The tool comes with 3 main options, and one a godsend feature:

  • backup .bin
  • erase flash
  • write flash (tasmotize!)

Backup

Tasmotizer will take care of the backup of the existing firmware automatically for you. The file is saved in the same directory as tasmotizer.exe and the name structure is backup_20200217_124735.bin (backup_date_time.bin). No more guessing the flash size! It’s done for you!

Erase flash

Instead of a separate option, there is a checkbox you can select to wipe the firmware off your ESP. Do this when flashing new firmware (after making a backup) so you won’t burn all your bridges behind you.

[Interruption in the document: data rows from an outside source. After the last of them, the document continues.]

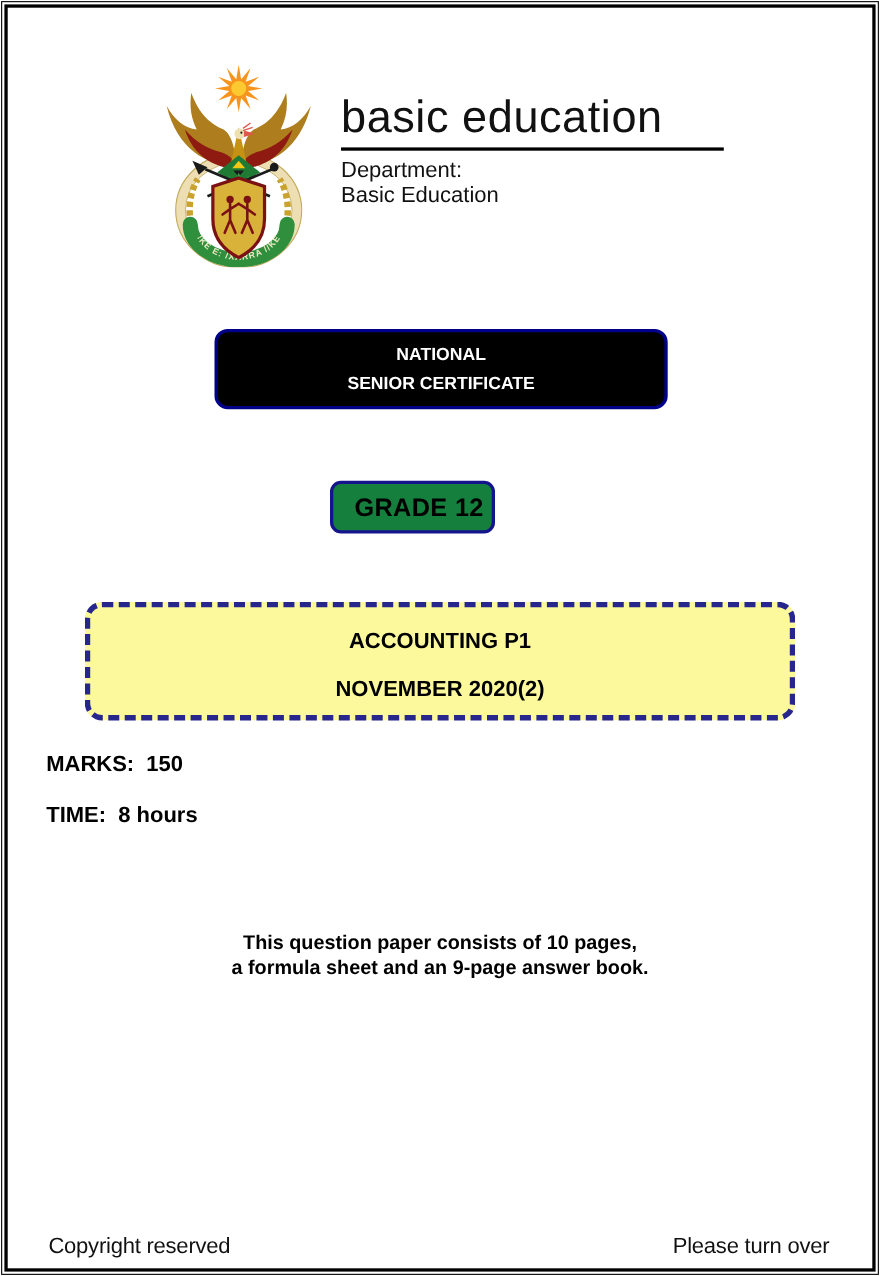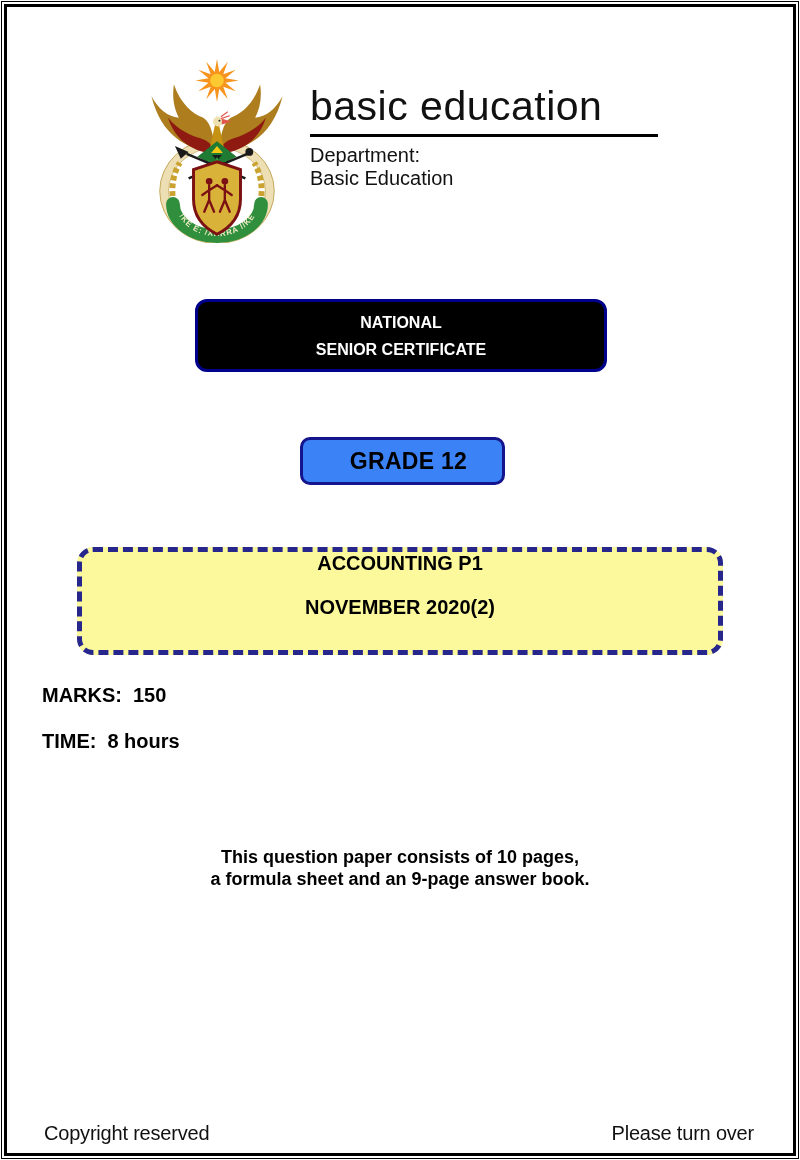--- a/index.html
+++ b/index.html
@@ -42,8 +42,8 @@
     text-align: center; display: flex; flex-direction: column; justify-content: center;
   }
   .grade-box {
-    position: absolute; left: 300px; top: 437px; width: 205px; height: 48px;
-    background: #3b82f6; border: 3px solid #14148C; border-radius: 10px;
+    position: absolute; left: 300px; top: 437px; width: 150px; height: 48px;
+    background: #15803d; border: 3px solid #14148C; border-radius: 10px;
     display: flex; align-items: center; justify-content: center;
     font-weight: 700; font-size: 23px; letter-spacing: 0.3px; padding-left: 12px;
   }

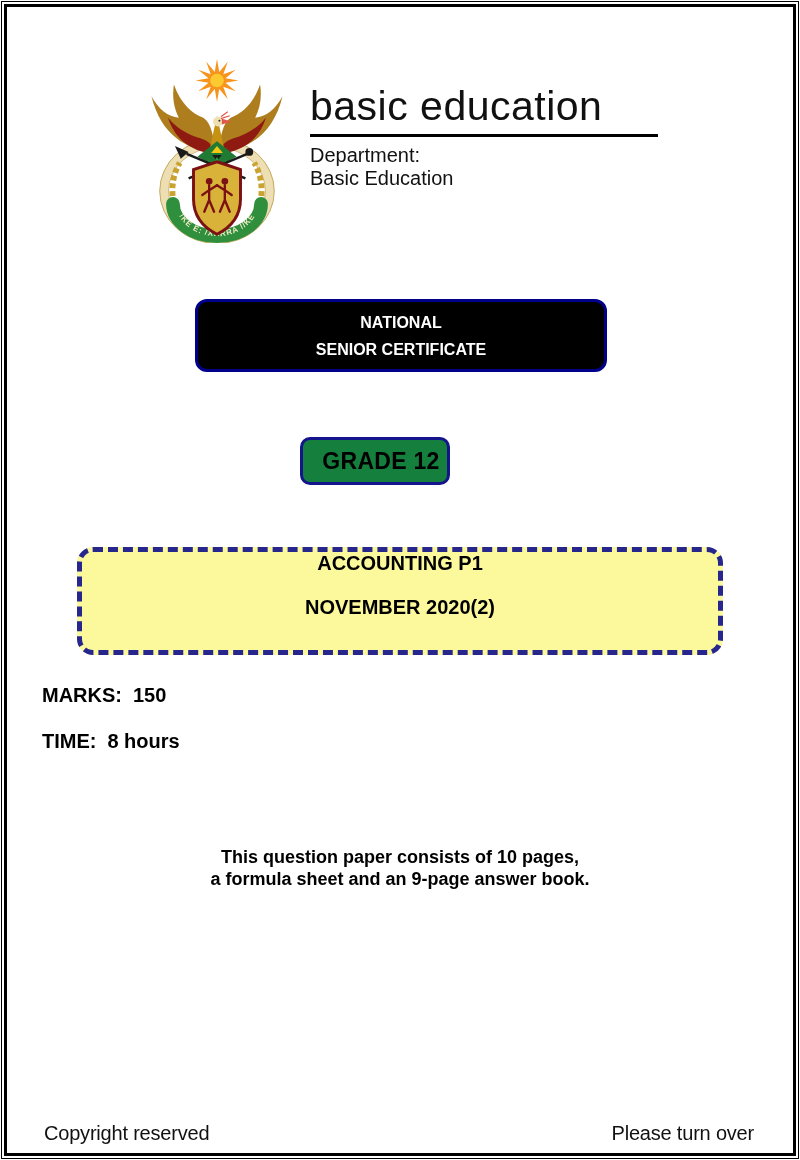--- a/index.html
+++ b/index.html
@@ -52,7 +52,7 @@
     background: #FBF99C; border: 5px dashed #26268C; border-radius: 16px;
     text-align: center; font-weight: 700; font-size: 20px;
   }
-  .subject-line1 { margin-top: 0; }
+  .subject-line1 { margin-top: 20px; }
   .subject-line2 { margin-top: 21px; }
 
   .detail-row { position: absolute; left: 42px; font-weight: 700; font-size: 20px; white-space: nowrap; }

Flash happens just before flashing tasmota firmware, and you don’t have to reboot the ESP manually.

Tasmotize!

ESP emergency kit

Tasmotizer lets you pick a .bin file, a tasmota public release and tasmota dev branch if you like to test things out or contribute. The .bin option is mainly to restore your backups.

Tasmota Release

Apart from the default tasmota.bin file, and the language versions, you have other versions available too:

  • tasmota-minimal.bin -used to upgrade to latest Tasmota versions via OTA
  • tasmota-lite.bin without most sensors
  • tasmota-sensors.bin with more sensors
  • tasmota-display.bin support for display
  • tasmota-ir.bin with IR support
  • tasmota-knx.bin comes with KNX support

The dev releases come with experimental features and bugs. I guess you would not read this post if you were after these!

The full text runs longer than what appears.